▶ _Prompt_: Pictures aside, repeat the listing below exactly.

========================================================================

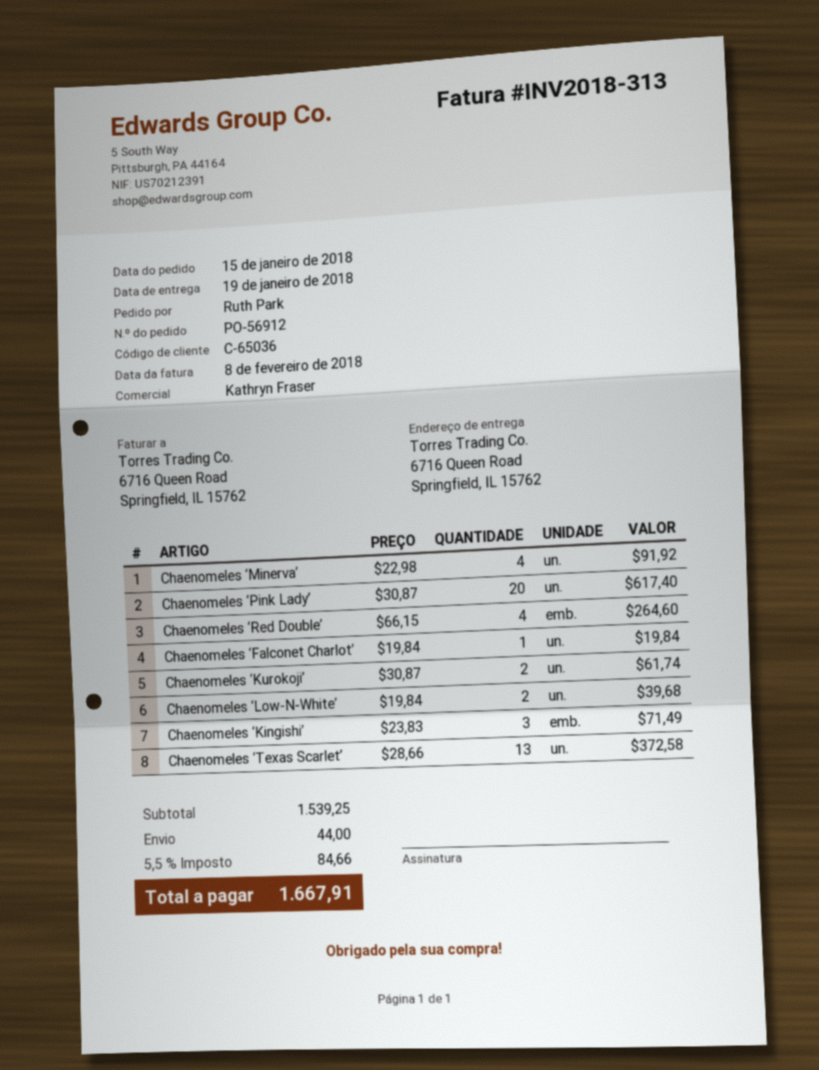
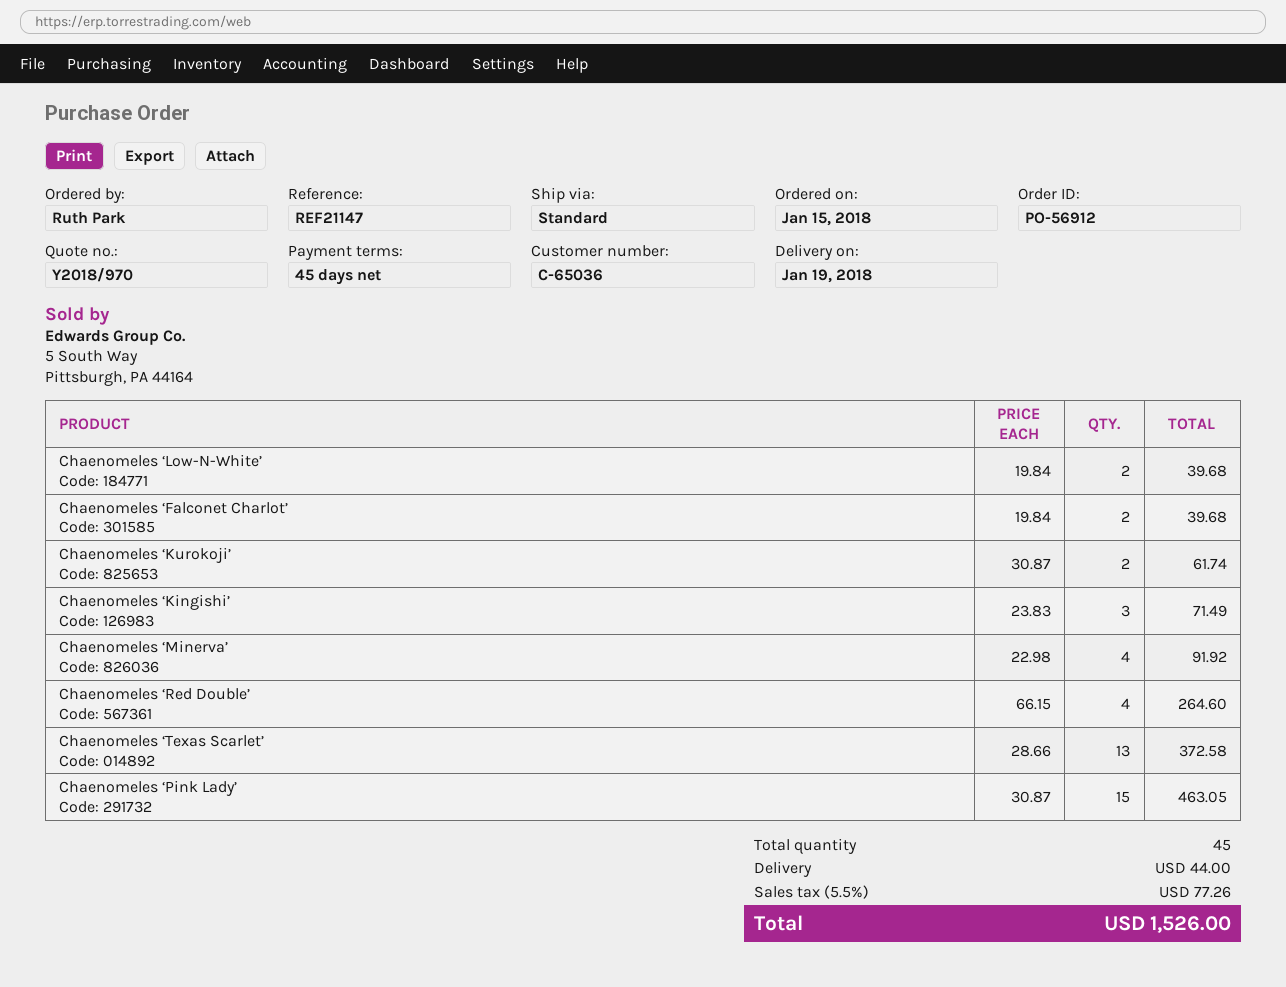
Chaenomeles ‘Pink Lady’: 20 x 30.87 = 617.40 -> 15 x 30.87 = 463.05
Chaenomeles ‘Falconet Charlot’: 1 x 19.84 = 19.84 -> 2 x 19.84 = 39.68
tax: 5.5% = 84.66 -> 5.5% = 77.26
total: 1667.91 -> 1526.00

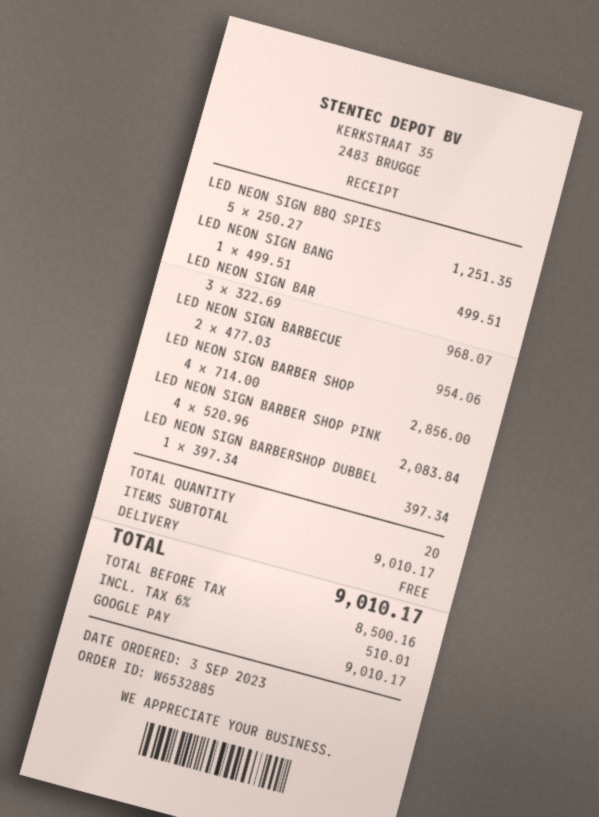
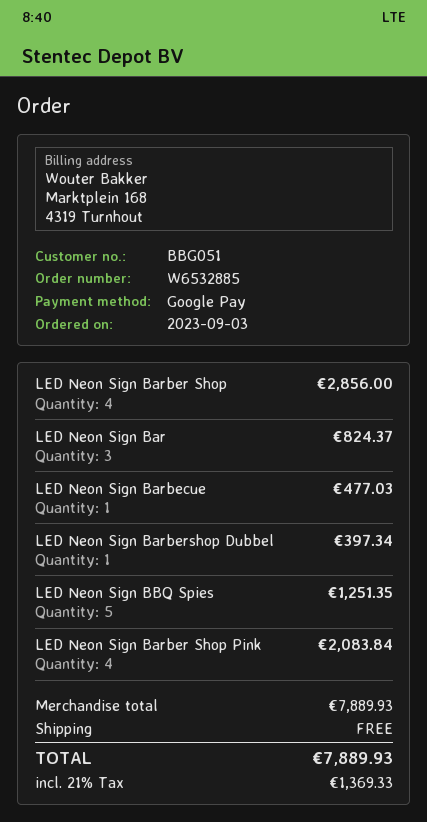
LED NEON SIGN BANG: 1 for 499.51 -> none
LED NEON SIGN BAR: 3 for 968.07 -> 3 for 824.37
LED NEON SIGN BARBECUE: 2 for 954.06 -> 1 for 477.03
subtotal: 9010.17 -> 7889.93
tax: 6% = 510.01 -> 21% = 1369.33
total: 9010.17 -> 7889.93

========================================================================

▶ _Solution to the problem_:
Chaenomeles ‘Pink Lady’: 20 x 30.87 = 617.40 -> 15 x 30.87 = 463.05
Chaenomeles ‘Falconet Charlot’: 1 x 19.84 = 19.84 -> 2 x 19.84 = 39.68
tax: 5.5% = 84.66 -> 5.5% = 77.26
total: 1667.91 -> 1526.00

LED NEON SIGN BANG: 1 for 499.51 -> none
LED NEON SIGN BAR: 3 for 968.07 -> 3 for 824.37
LED NEON SIGN BARBECUE: 2 for 954.06 -> 1 for 477.03
subtotal: 9010.17 -> 7889.93
tax: 6% = 510.01 -> 21% = 1369.33
total: 9010.17 -> 7889.93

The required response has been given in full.